■ **What you are asked to do**
Your task is to copy each line of the listing that contains the word "none".

[Supplied data Boundary: Start]

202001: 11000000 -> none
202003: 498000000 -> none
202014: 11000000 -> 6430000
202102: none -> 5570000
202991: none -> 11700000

[Supplied data Boundary: End]
[Supplied data Boundary: Start]

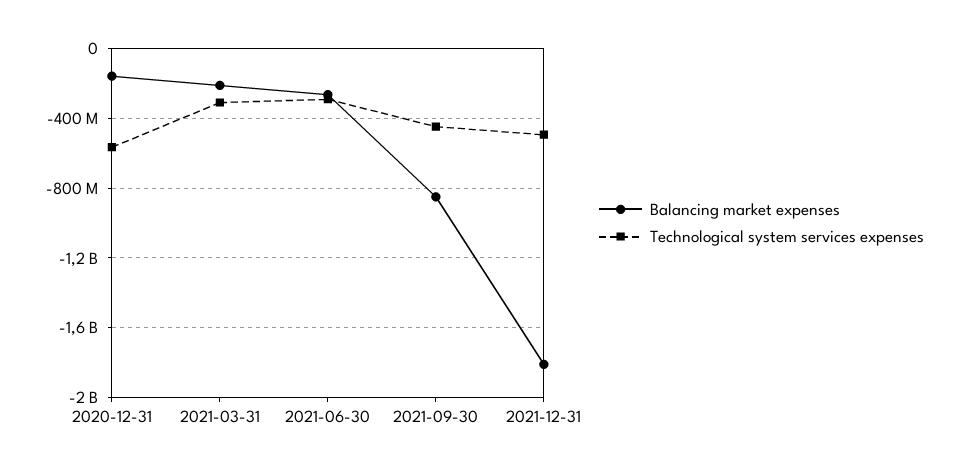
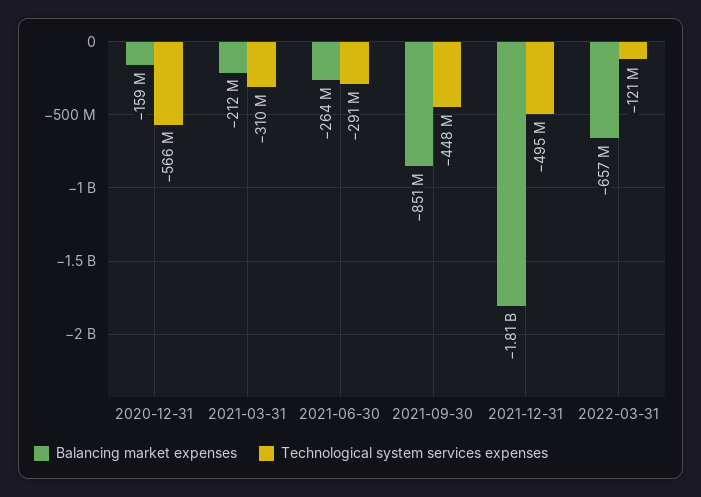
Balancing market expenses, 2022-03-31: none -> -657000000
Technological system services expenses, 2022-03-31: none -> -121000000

[Supplied data Boundary: End]

■ **Expected answer**
202001: 11000000 -> none
202003: 498000000 -> none
202102: none -> 5570000
202991: none -> 11700000
Balancing market expenses, 2022-03-31: none -> -657000000
Technological system services expenses, 2022-03-31: none -> -121000000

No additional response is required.